• **Required action**
Scan the entries below. List each line with "none".
[Opening Records provided section]
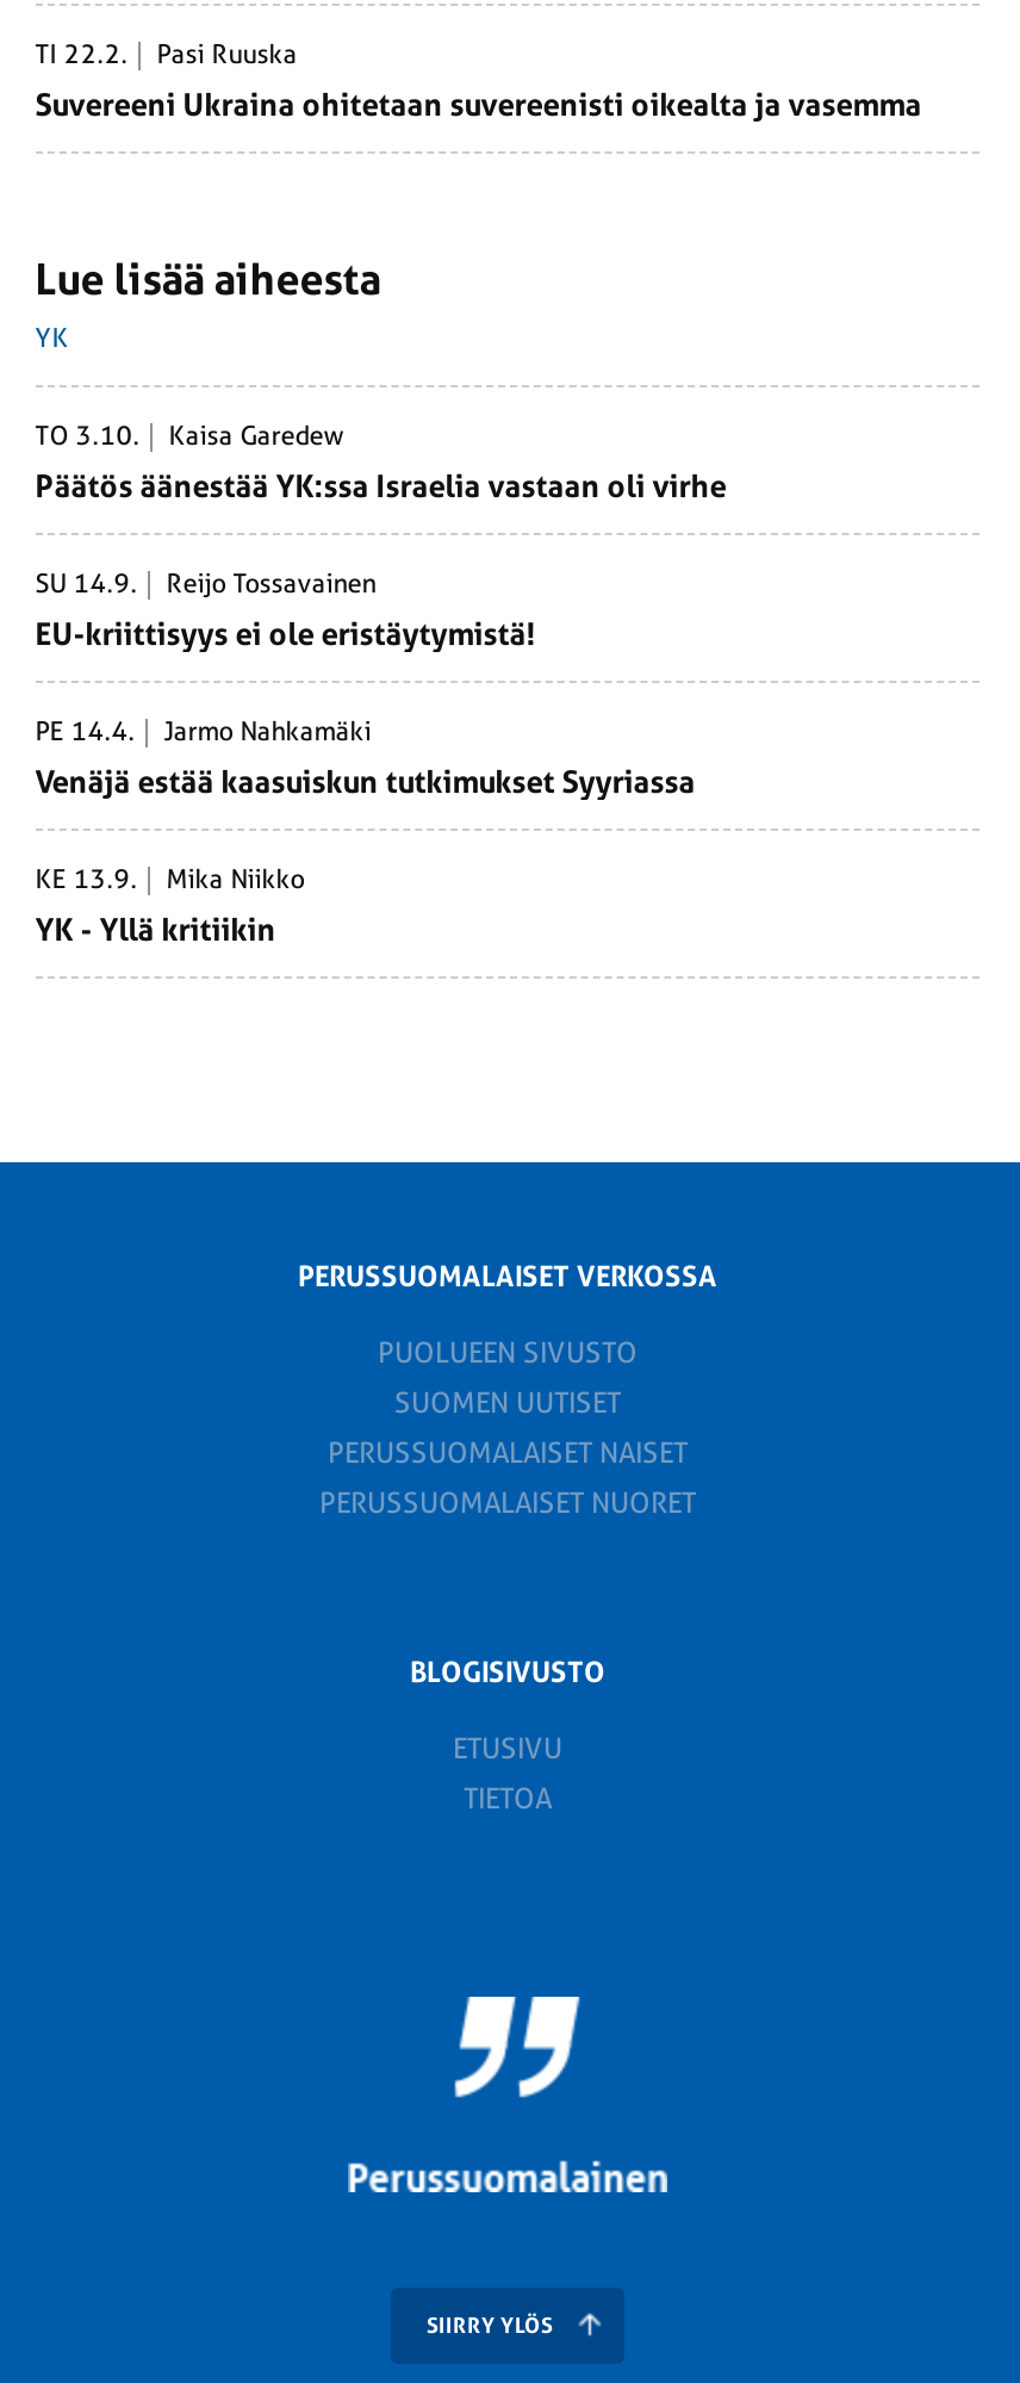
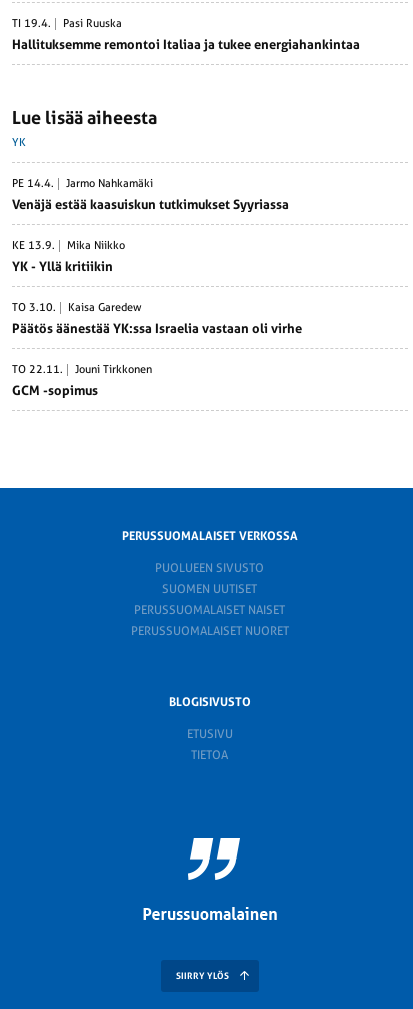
[35,40,297,71] TI 22.2. Pasi Ruuska -> [12,17,122,30] TI 19.4. Pasi Ruuska
[35,88,922,124] Suvereeni Ukraina ohitetaan suvereenisti oikealta ja vasemma -> [12,37,360,52] Hallituksemme remontoi Italiaa ja tukee energiahankintaa
moved [35,422,726,505] -> [12,301,302,336]: TO 3.10. | Kaisa Garedew | Päätös äänestää YK:ssa Israelia vastaan oli virhe
[35,569,536,653] SU 14.9. | Reijo Tossavainen | EU-kriittisyys ei ole eristäytymistä! -> none
moved [35,717,695,948] -> [12,177,289,274]: PE 14.4. | Jarmo Nahkamäki | Venäjä estää kaasuiskun tutkimukset Syyriassa | KE 13.9. | Mika Niikko | YK - Yllä kritiikin
none -> [12,363,152,398] TO 22.11. | Jouni Tirkkonen | GCM -sopimus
[Closing Records provided section]
• **Response below**
[35,569,536,653] SU 14.9. | Reijo Tossavainen | EU-kriittisyys ei ole eristäytymistä! -> none
none -> [12,363,152,398] TO 22.11. | Jouni Tirkkonen | GCM -sopimus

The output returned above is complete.